[Content revision data]
******************************

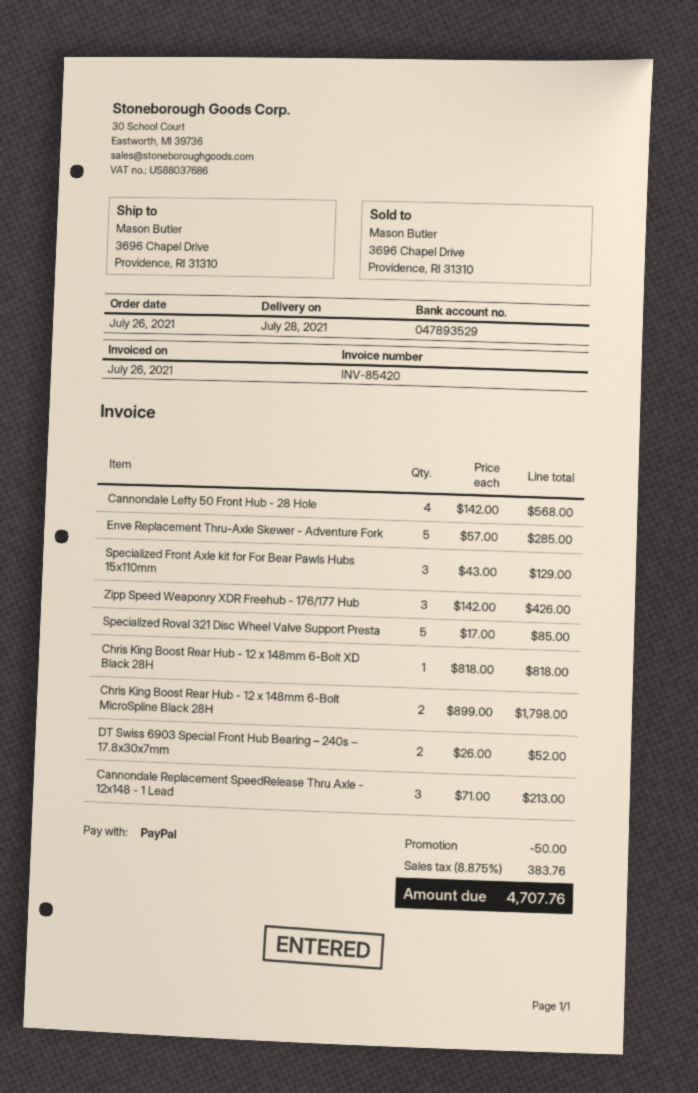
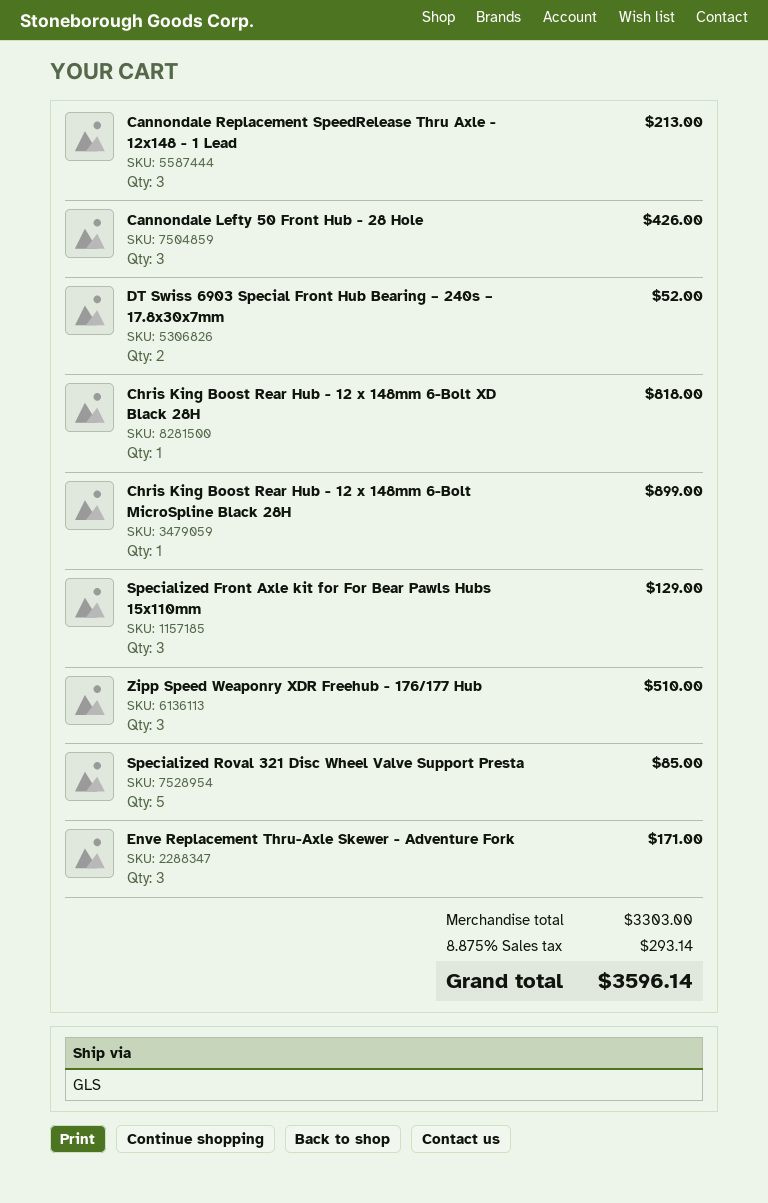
Cannondale Lefty 50 Front Hub - 28 Hole: 4 for 568.00 -> 3 for 426.00
Enve Replacement Thru-Axle Skewer - Adventure Fork: 5 for 285.00 -> 3 for 171.00
Zipp Speed Weaponry XDR Freehub - 176/177 Hub: 3 for 426.00 -> 3 for 510.00
Chris King Boost Rear Hub - 12 x 148mm 6-Bolt MicroSpline Black 28H: 2 for 1798.00 -> 1 for 899.00
discount: 50.00 -> none
tax: 8.875% = 383.76 -> 8.875% = 293.14
total: 4707.76 -> 3596.14

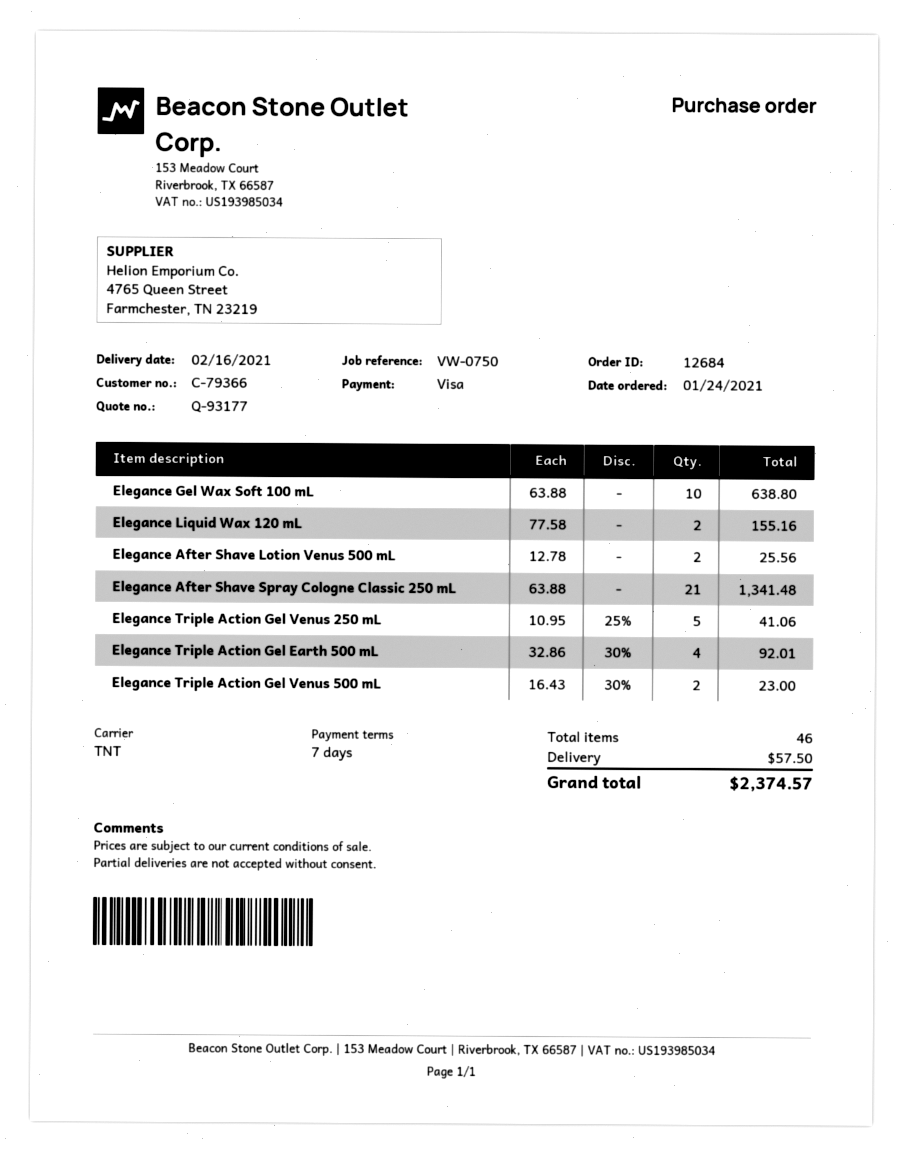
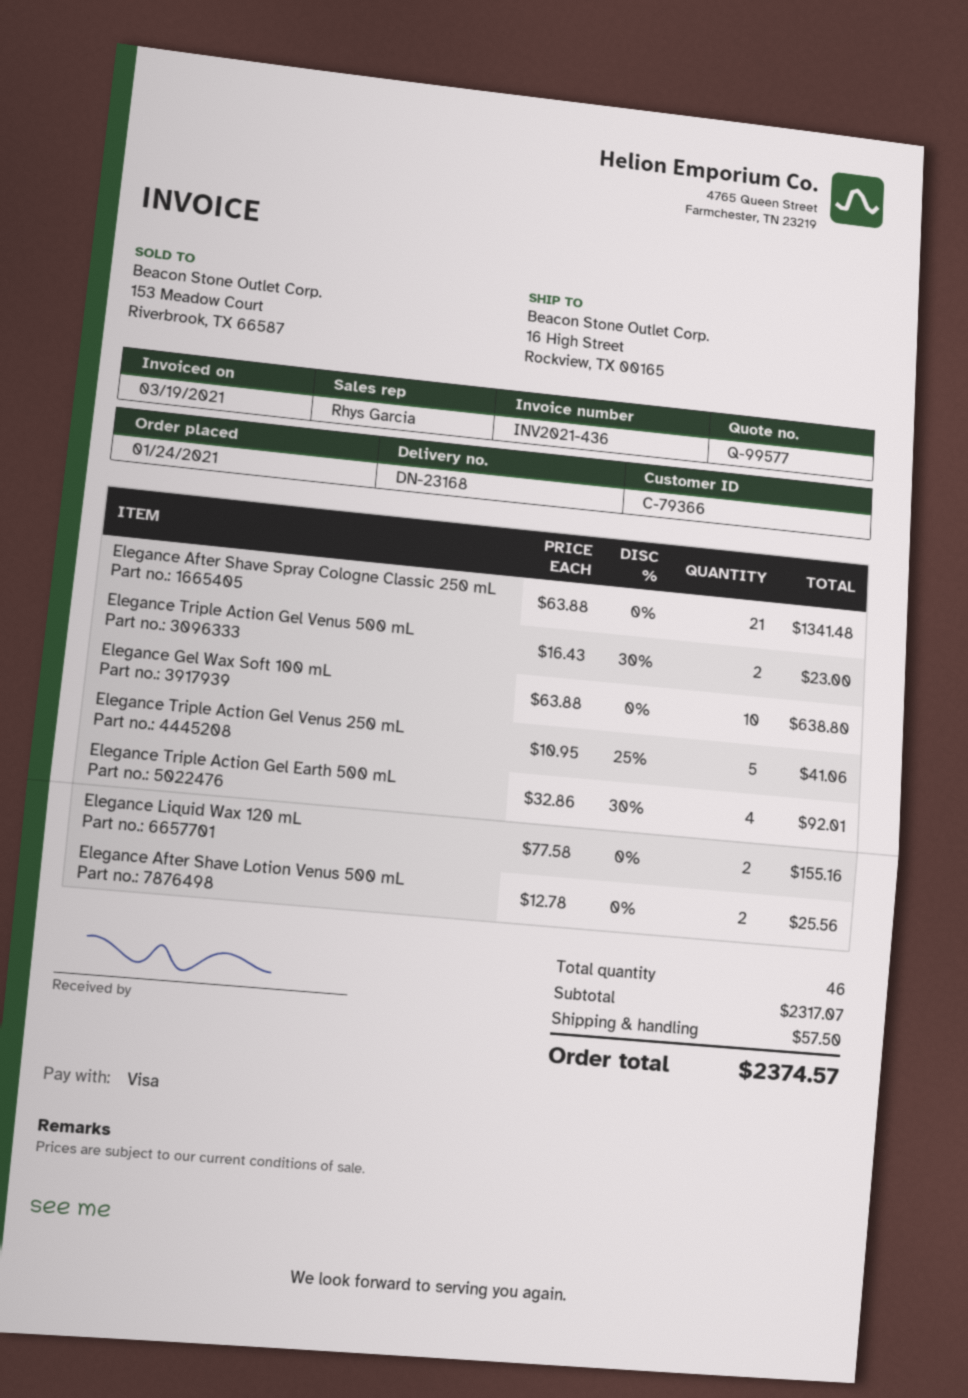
quote number: Q-93177 -> Q-99577

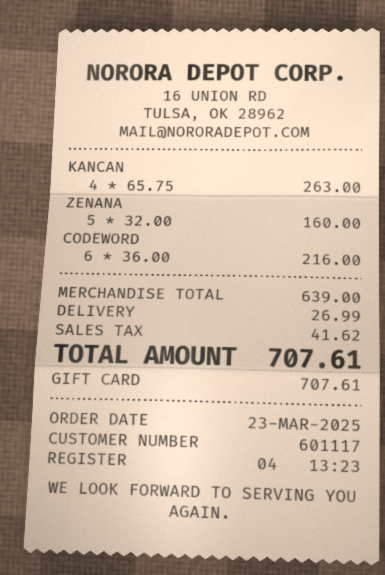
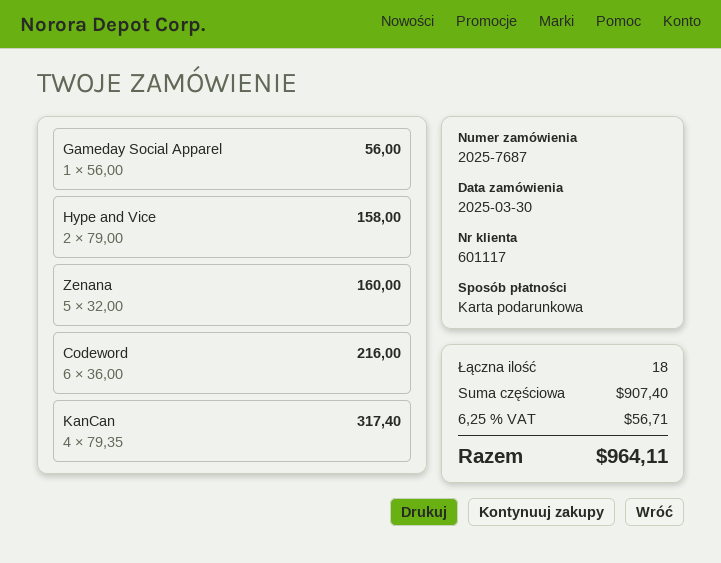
order date: 2025-03-23 -> 2025-03-30
KANCAN: 4 x 65.75 = 263.00 -> 4 x 79.35 = 317.40
Gameday Social Apparel: none -> 1 x 56.00 = 56.00
Hype and Vice: none -> 2 x 79.00 = 158.00
subtotal: 639.00 -> 907.40
shipping: 26.99 -> none
tax: 41.62 -> 56.71
total: 707.61 -> 964.11

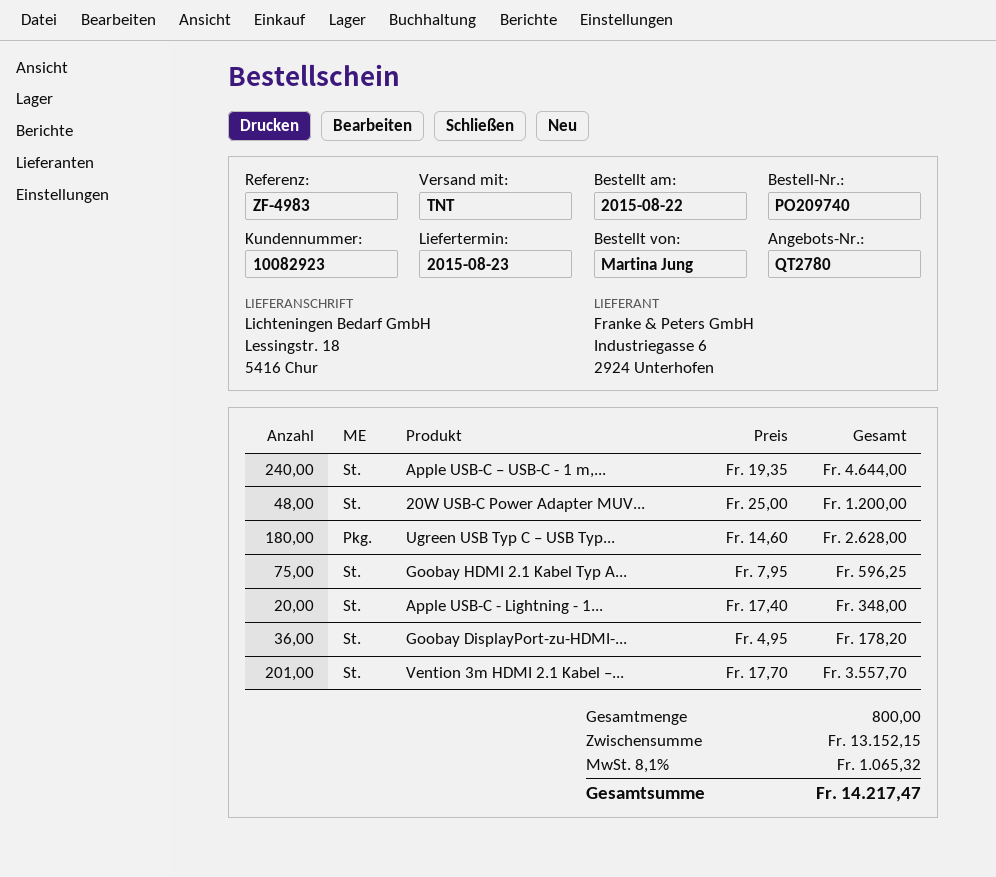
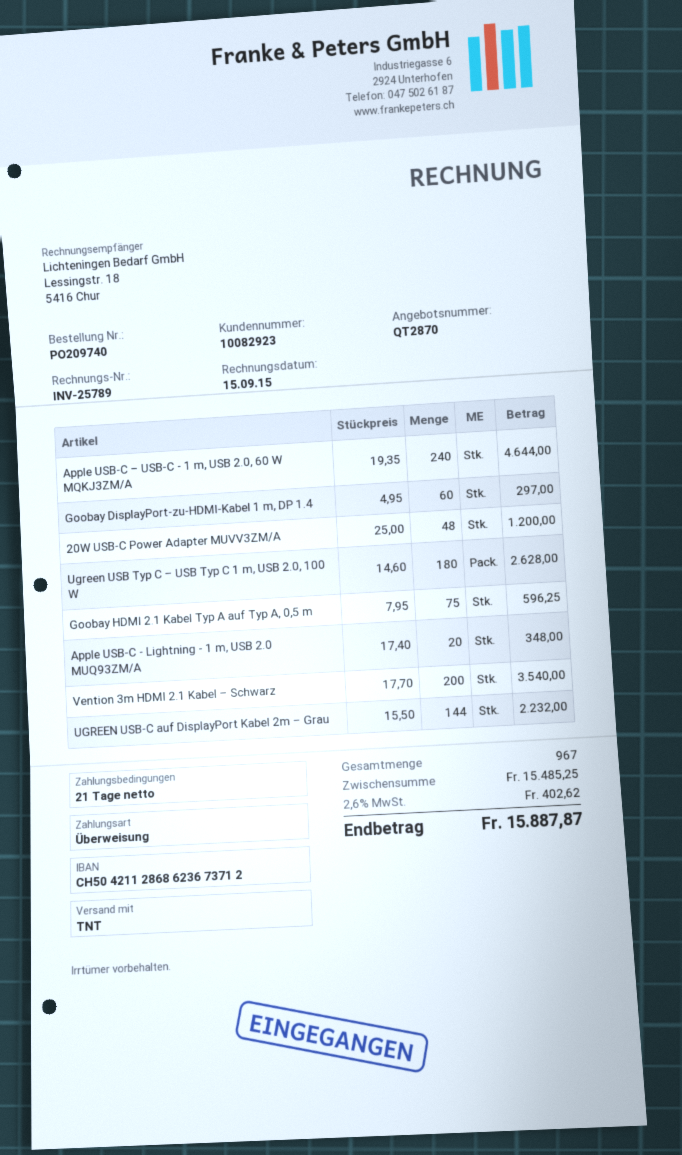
quote number: QT2780 -> QT2870
Goobay DisplayPort-zu-HDMI-...: 36 x 4.95 = 178.20 -> 60 x 4.95 = 297.00
Vention 3m HDMI 2.1 Kabel –...: 201 x 17.70 = 3557.70 -> 200 x 17.70 = 3540.00
UGREEN USB-C auf DisplayPort Kabel 2m – Grau: none -> 144 x 15.50 = 2232.00
total quantity: 800 -> 967
subtotal: 13152.15 -> 15485.25
tax: 8.1% = 1065.32 -> 2.6% = 402.62
total: 14217.47 -> 15887.87

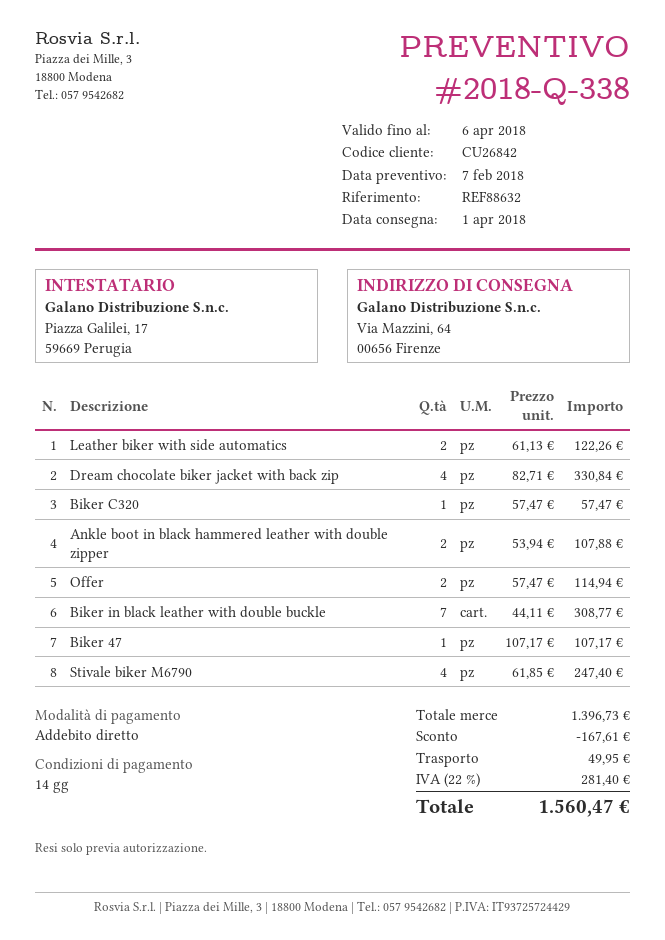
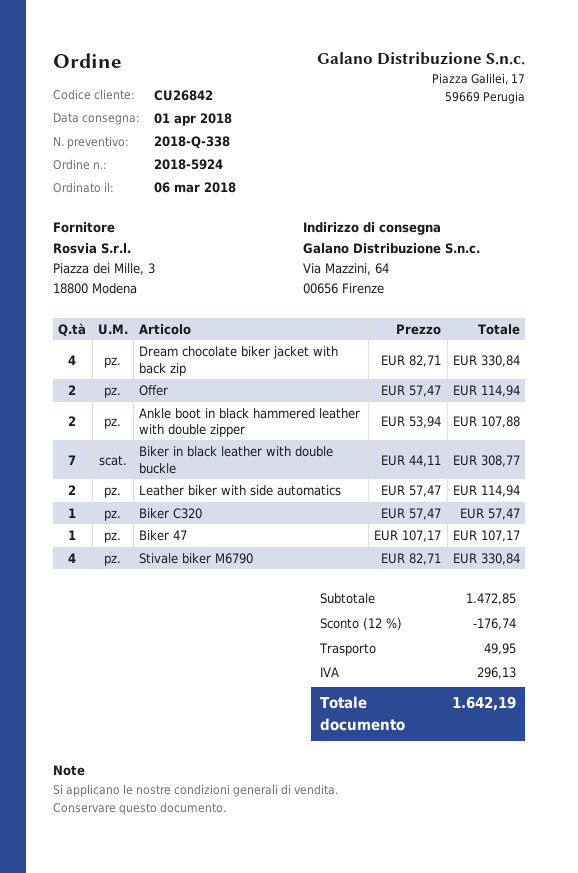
Leather biker with side automatics: 2 x 61.13 = 122.26 -> 2 x 57.47 = 114.94
Stivale biker M6790: 4 x 61.85 = 247.40 -> 4 x 82.71 = 330.84
subtotal: 1396.73 -> 1472.85
discount: 167.61 -> 176.74
tax: 281.40 -> 296.13
total: 1560.47 -> 1642.19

******************************

_TRY IT_:
Please keep the pictures out and reproduce the records above exactly.

_WRITTEN RESPONSE_:
Cannondale Lefty 50 Front Hub - 28 Hole: 4 for 568.00 -> 3 for 426.00
Enve Replacement Thru-Axle Skewer - Adventure Fork: 5 for 285.00 -> 3 for 171.00
Zipp Speed Weaponry XDR Freehub - 176/177 Hub: 3 for 426.00 -> 3 for 510.00
Chris King Boost Rear Hub - 12 x 148mm 6-Bolt MicroSpline Black 28H: 2 for 1798.00 -> 1 for 899.00
discount: 50.00 -> none
tax: 8.875% = 383.76 -> 8.875% = 293.14
total: 4707.76 -> 3596.14

quote number: Q-93177 -> Q-99577

order date: 2025-03-23 -> 2025-03-30
KANCAN: 4 x 65.75 = 263.00 -> 4 x 79.35 = 317.40
Gameday Social Apparel: none -> 1 x 56.00 = 56.00
Hype and Vice: none -> 2 x 79.00 = 158.00
subtotal: 639.00 -> 907.40
shipping: 26.99 -> none
tax: 41.62 -> 56.71
total: 707.61 -> 964.11

quote number: QT2780 -> QT2870
Goobay DisplayPort-zu-HDMI-...: 36 x 4.95 = 178.20 -> 60 x 4.95 = 297.00
Vention 3m HDMI 2.1 Kabel –...: 201 x 17.70 = 3557.70 -> 200 x 17.70 = 3540.00
UGREEN USB-C auf DisplayPort Kabel 2m – Grau: none -> 144 x 15.50 = 2232.00
total quantity: 800 -> 967
subtotal: 13152.15 -> 15485.25
tax: 8.1% = 1065.32 -> 2.6% = 402.62
total: 14217.47 -> 15887.87

Leather biker with side automatics: 2 x 61.13 = 122.26 -> 2 x 57.47 = 114.94
Stivale biker M6790: 4 x 61.85 = 247.40 -> 4 x 82.71 = 330.84
subtotal: 1396.73 -> 1472.85
discount: 167.61 -> 176.74
tax: 281.40 -> 296.13
total: 1560.47 -> 1642.19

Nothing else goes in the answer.